Late last week in on a stage in Tainjin, China, Microsoft’s Rick Rashid demonstrated a new “speech recognition breakthrough for the spoken, translated word”. Initially as Mr Rashid spoke the translation appeared on a screen behind him on the stage. This almost instant translation was impressive; his sentences, spoken in English appeared as Chinese sentences, properly written, ordered into grammatically correct Chinese. Later on in the video he demonstrates the computer speech, in Chinese, of these translated sentences using his own natural voice characteristics.
Skip to about 7 minutes, 30 seconds to see and hear the system working fully
Translating a between languages isn’t very straight forward because word-for-word translation, quite easy for a computer, simply doesn’t convey the meanings of sentences correctly a lot of the time. If you’ve used any of the online translators you will know about this. Sometimes a breaking news article source we find at HEXUS may be only initially available in Chinese, Japanese or whatever and the articles are fine to read through specifications-wise but the writing around the specs is pretty useless.
In fact a bad translation can actually give you information that is the opposite of the truth. A little knowledge is a dangerous thing. Correct grammar is very important to sentence meanings, great vocabulary is not enough. For example in English a simple misplaced comma can make a world of difference;
- Woman, without her man, is nothing.| Woman, without her, man is nothing.
- Jim needs a camera, battery and case. | Jim needs a camera battery and case.
Microsoft’s new approach to speech translation doesn’t use the conventional waveform “pattern matching” approach. Also it doesn’t settle for the currently popular “hidden Markov modelling” method. Mr Rashid says the company went back to the drawing board and used “a technique called Deep Neural Networks, which is patterned after human brain behaviour.” It is a multi-stage process which translates the words and then orders them to make sensible human Chinese sentences.
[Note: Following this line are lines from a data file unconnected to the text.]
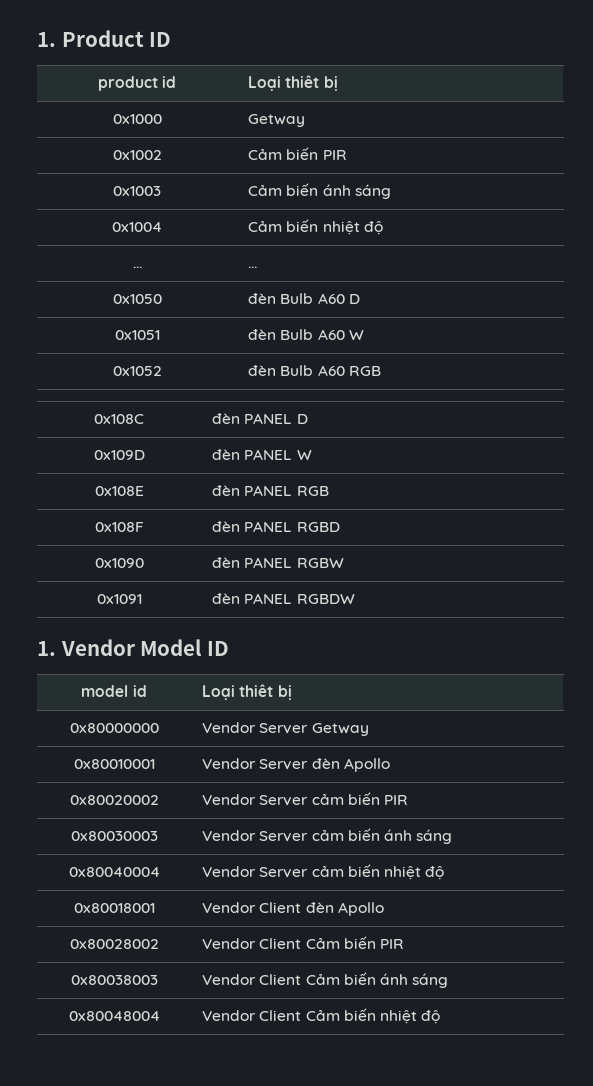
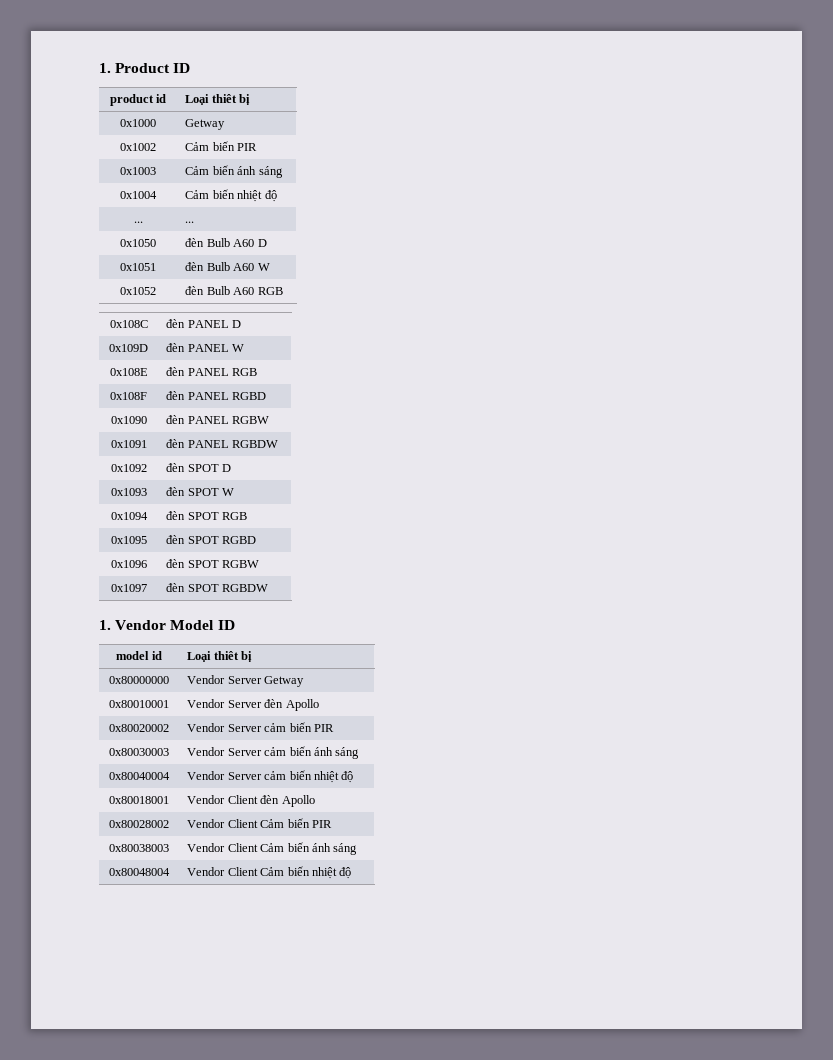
(355, 599) none -> [110,464,147,472] [166,463,232,472] [110,488,147,496] [166,487,235,496] [110,512,148,520] [166,511,248,520] [110,536,147,544] [166,535,257,544] [110,560,147,568] [166,559,260,568] [110,584,147,592] [166,583,269,592] // 0x1092 | đèn SPOT D // 0x1093 | đèn SPOT W // 0x1094 | đèn SPOT RGB // 0x1095 | đèn SPOT RGBD // 0x1096 | đèn SPOT RGBW // 0x1097 | đèn SPOT RGBDW

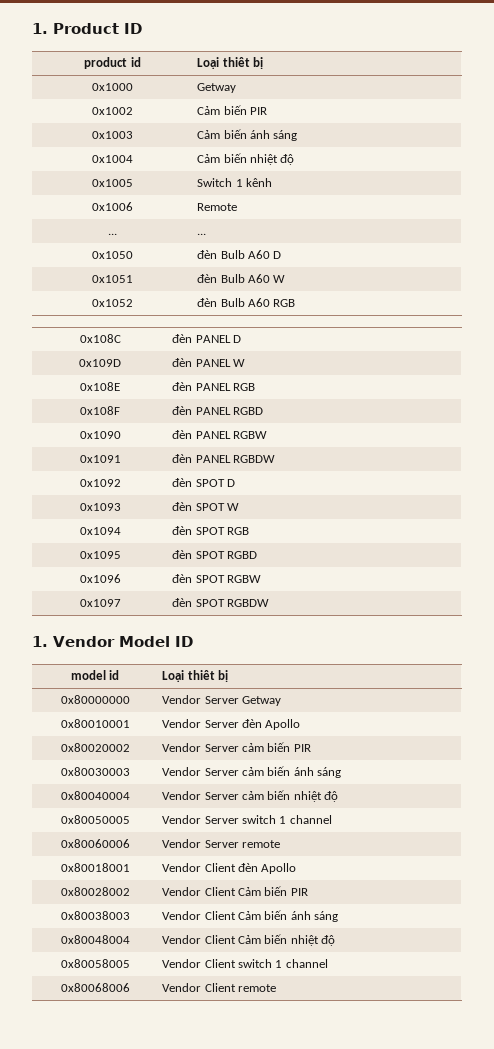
(277, 196) none -> [92,179,133,187] [197,178,272,187] [92,202,133,211] [197,203,238,211] // 0x1005 | Switch 1 kênh // 0x1006 | Remote
(354, 777) none -> [60,815,130,824] [162,815,332,824] [60,839,130,848] [162,839,280,848] // 0x80050005 | Vendor Server switch 1 channel // 0x80060006 | Vendor Server remote
(352, 873) none -> [60,959,130,968] [162,959,328,968] [60,983,130,992] [162,983,276,992] // 0x80058005 | Vendor Client switch 1 channel // 0x80068006 | Vendor Client remote

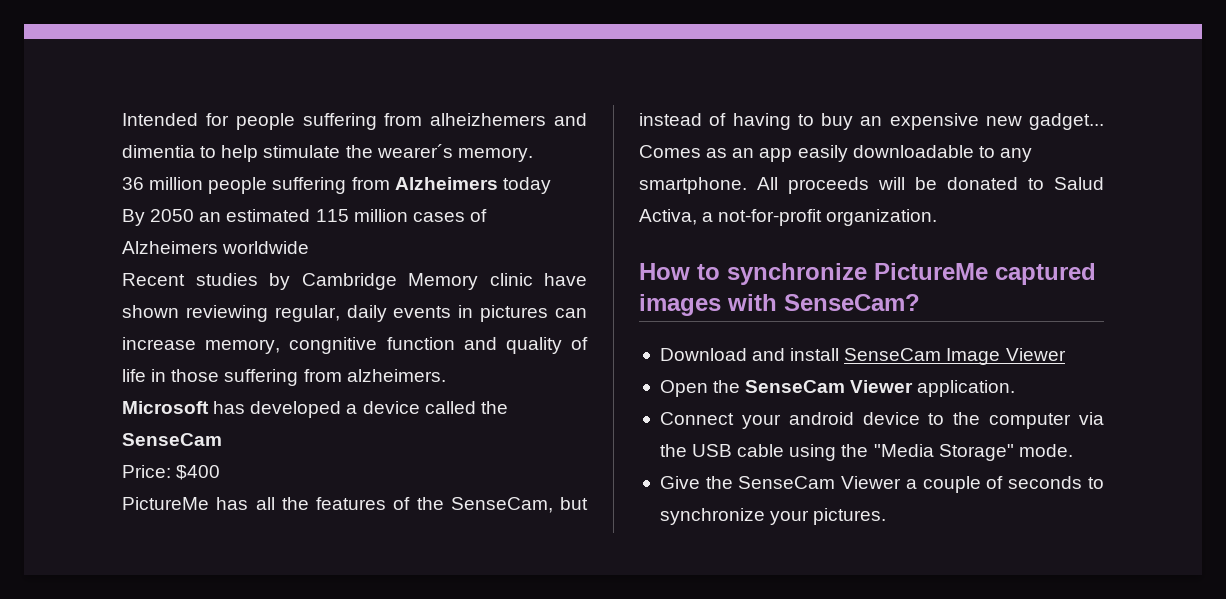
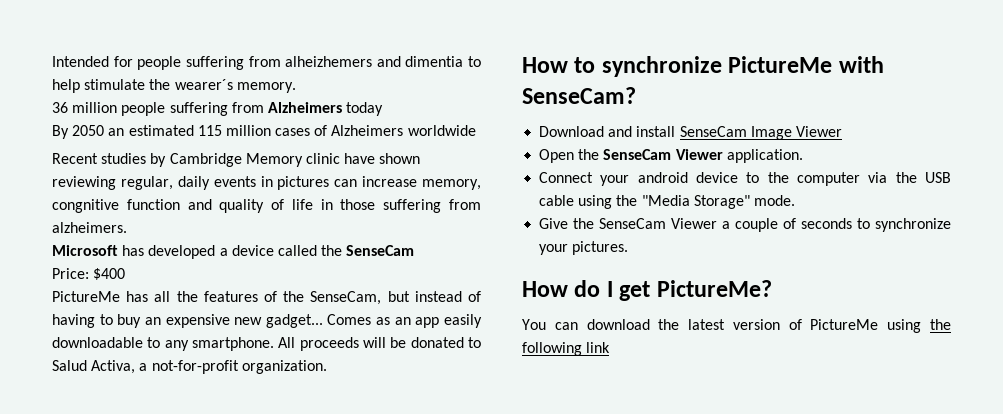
[995,263,1096,285] [639,294,721,316] captured images -> (833, 64) none
(887, 516) none -> [522,280,772,301] [522,319,951,333] [522,342,611,356] // How do I get PictureMe? // You can download the latest version of PictureMe using the following link

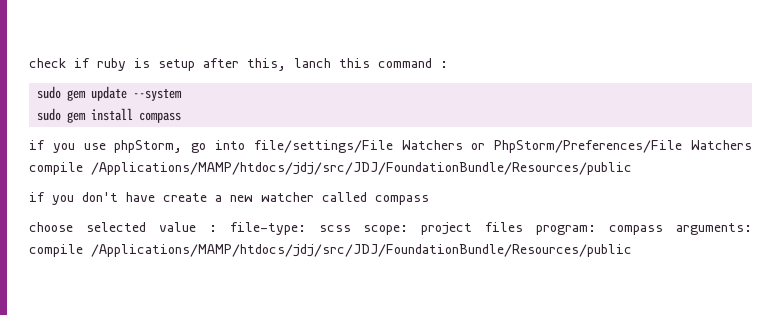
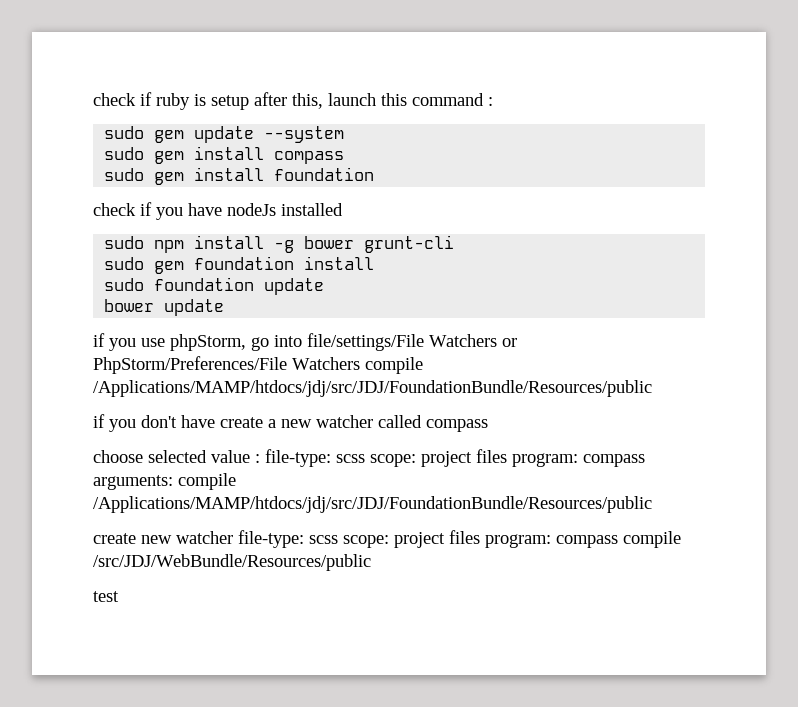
[294,58,331,68] lanch -> [328,93,376,106] launch
(182, 117) none -> [104,167,375,185] [93,202,343,220] [104,235,455,253] [104,256,375,274] [104,277,325,295] [104,299,225,316] // sudo gem install foundation // check if you have nodeJs installed // sudo npm install -g bower grunt-cli // sudo gem foundation install // sudo foundation update // bower update
(632, 250) none -> [93,530,681,548] [93,554,371,571] [93,591,119,602] // create new watcher file-type: scss scope: project files program: compass compile /src/JDJ/WebBundle/Resources/public // test

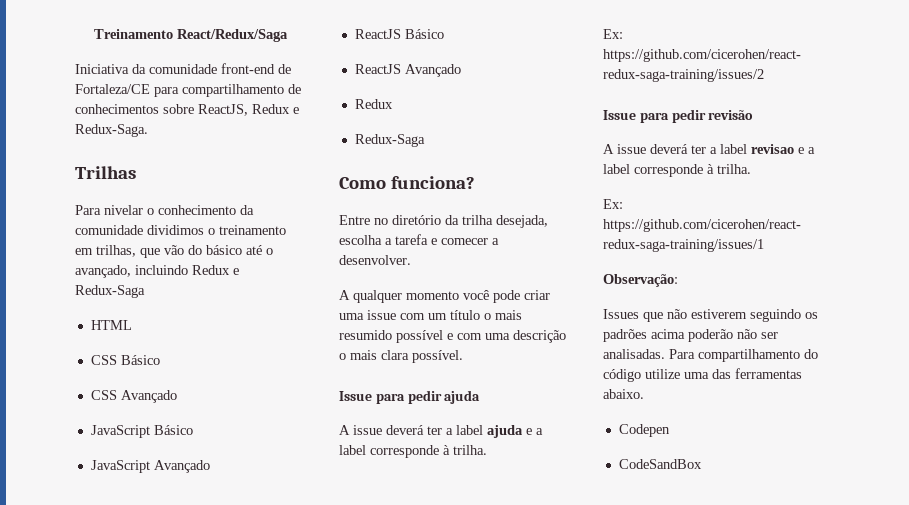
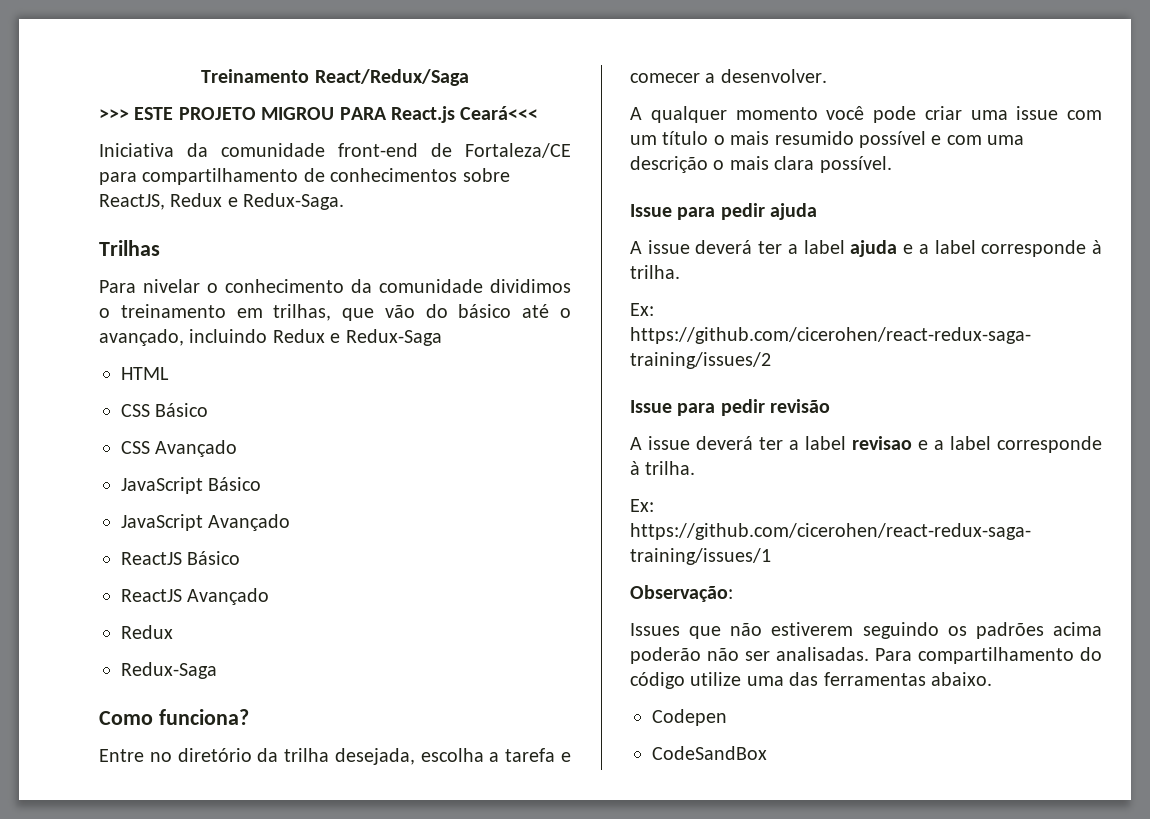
(288, 35) none -> [99,106,539,123] // >>> ESTE PROJETO MIGROU PARA React.js Ceará<<<

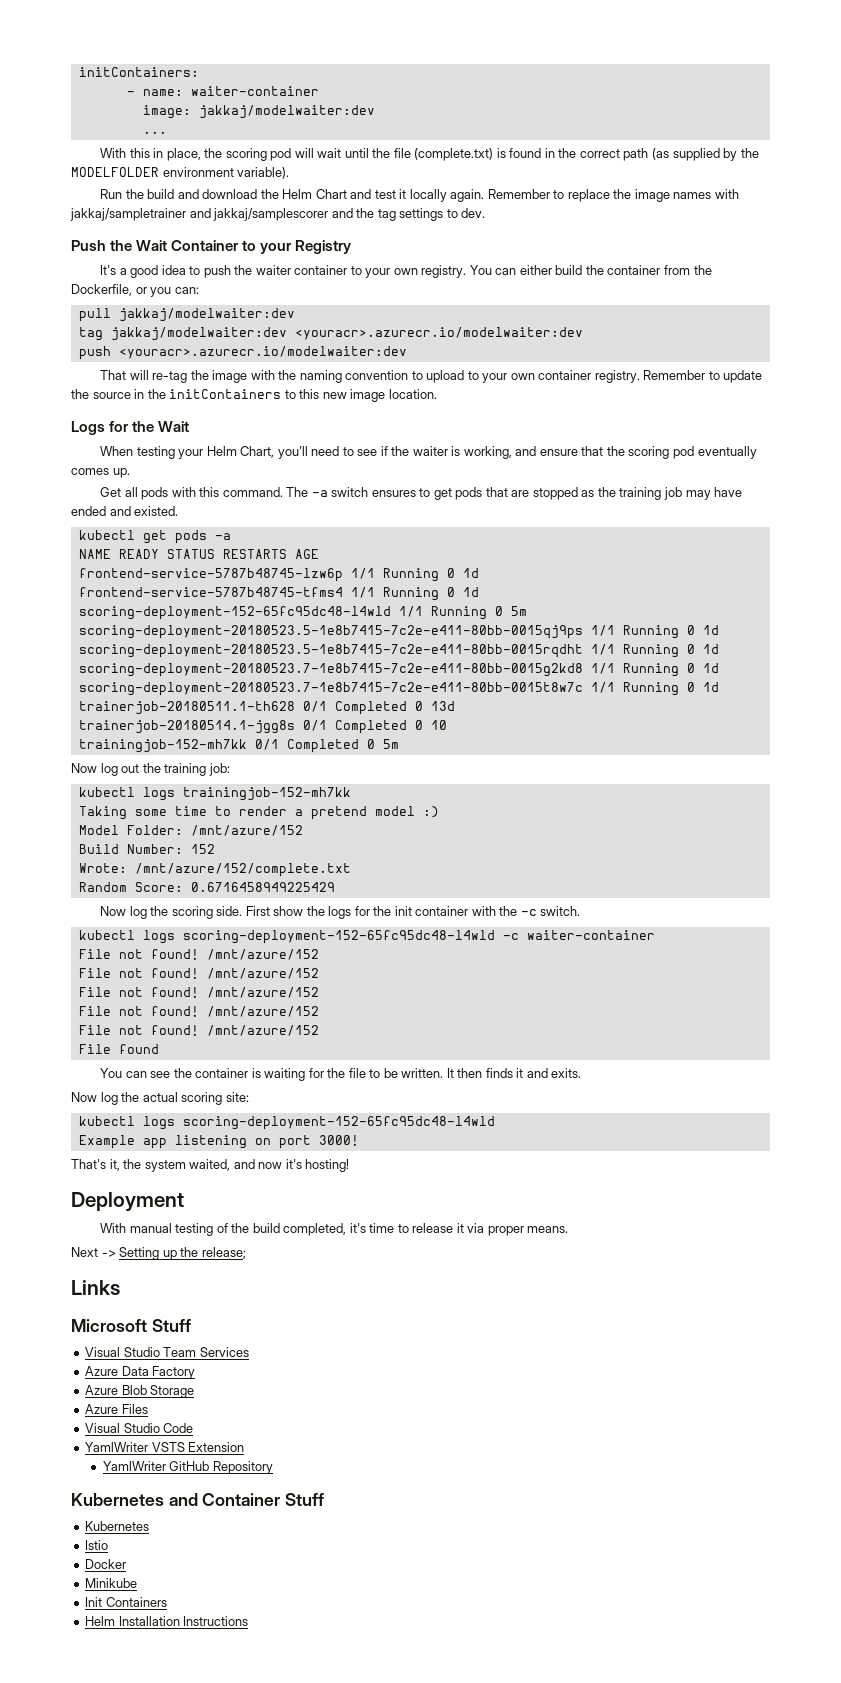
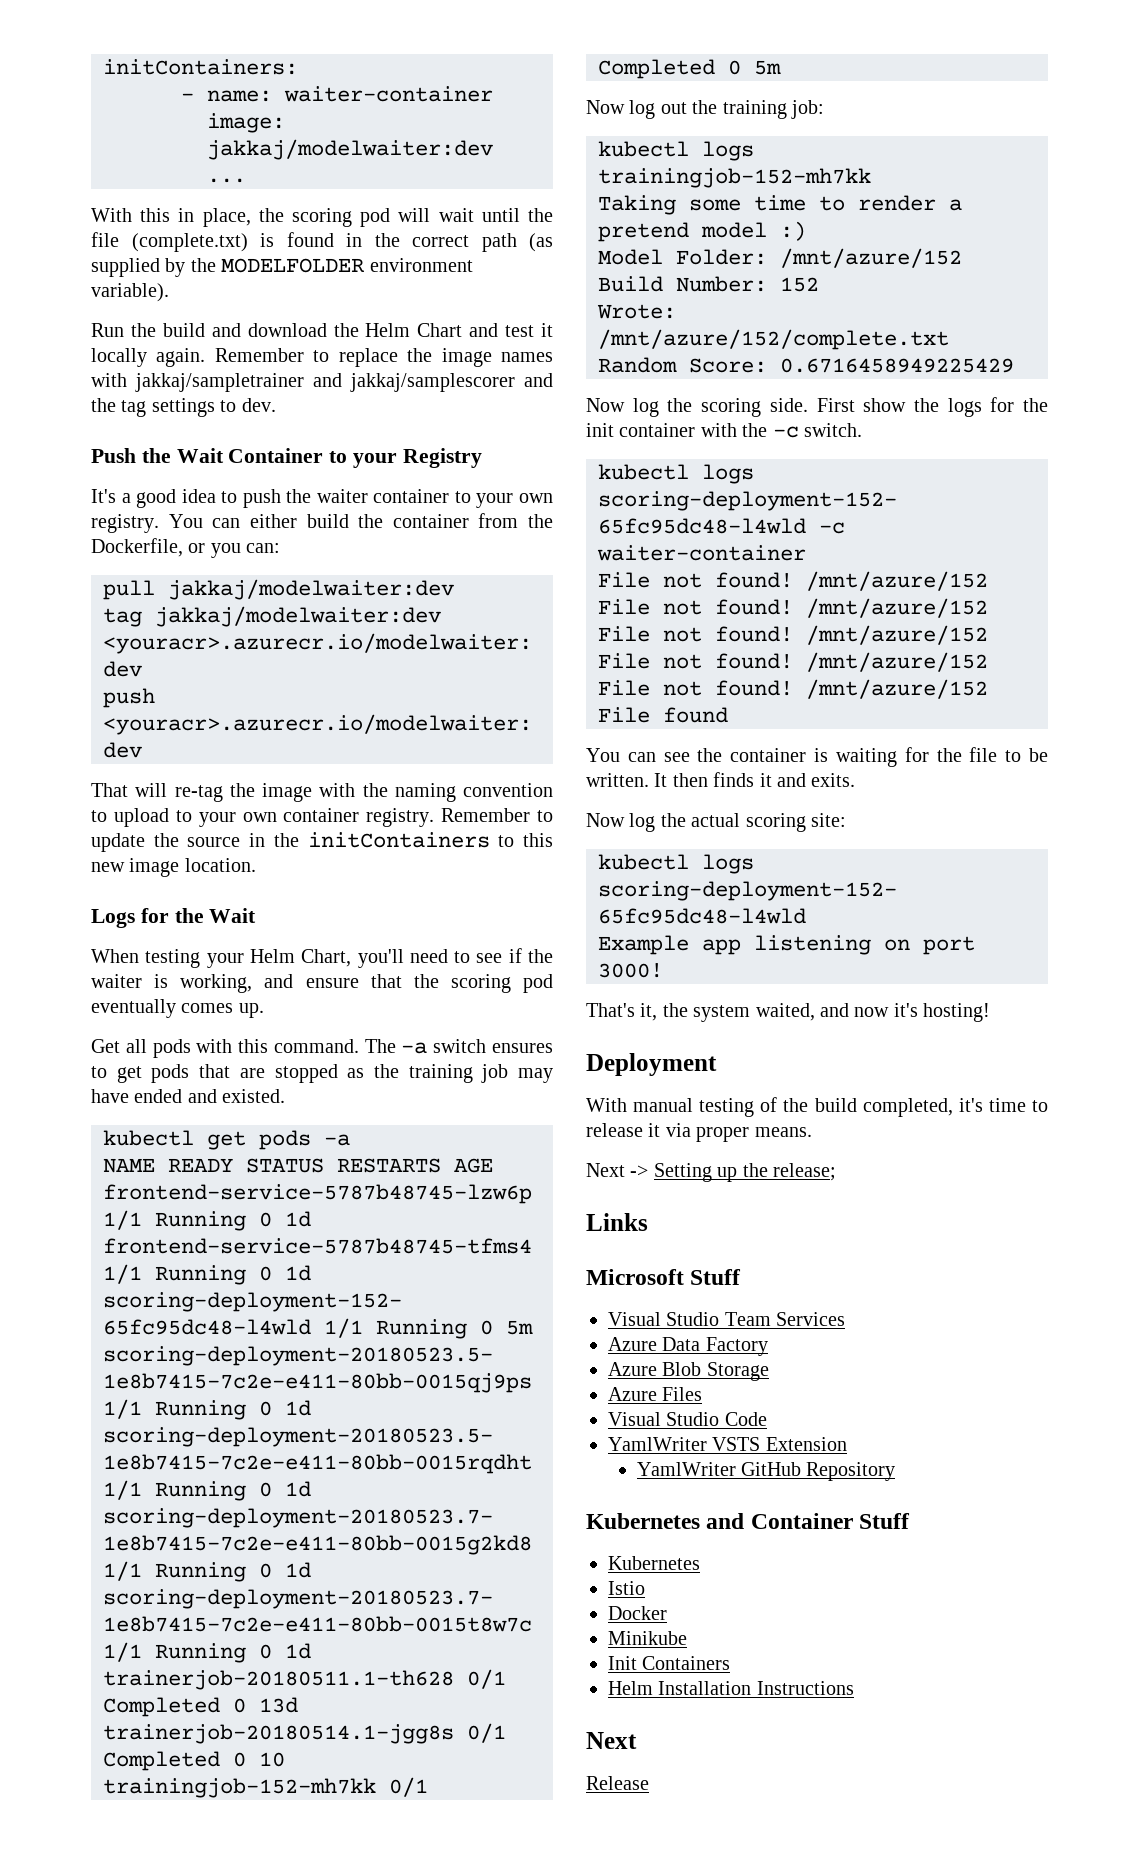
(249, 1621) none -> [586,1732,637,1749] [586,1776,649,1790] // Next // Release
A further step that the software demonstration took was to use Mr Rashid’s own voice characteristics to shape the Chinese computer voice. This is “a text to speech system that Microsoft researchers built using a few hours speech of a native Chinese speaker and properties of my own voice taken from about one hour of pre-recorded (English) data”. As you can hear from the video, the crowd at the presentation loved the demo. Skip to about 7 minutes, 30 seconds to see and hear the system working fully, written text and natural voice.
The original Star Trek Universal Translator
Mr Rashid concludes his blog post by admitting his translator isn’t perfect but that it is “very promising” and “we may not have to wait until the 22nd century for a usable equivalent of Star Trek’s universal translator”. The hope is for just a few more years until the technology can break down the language barriers.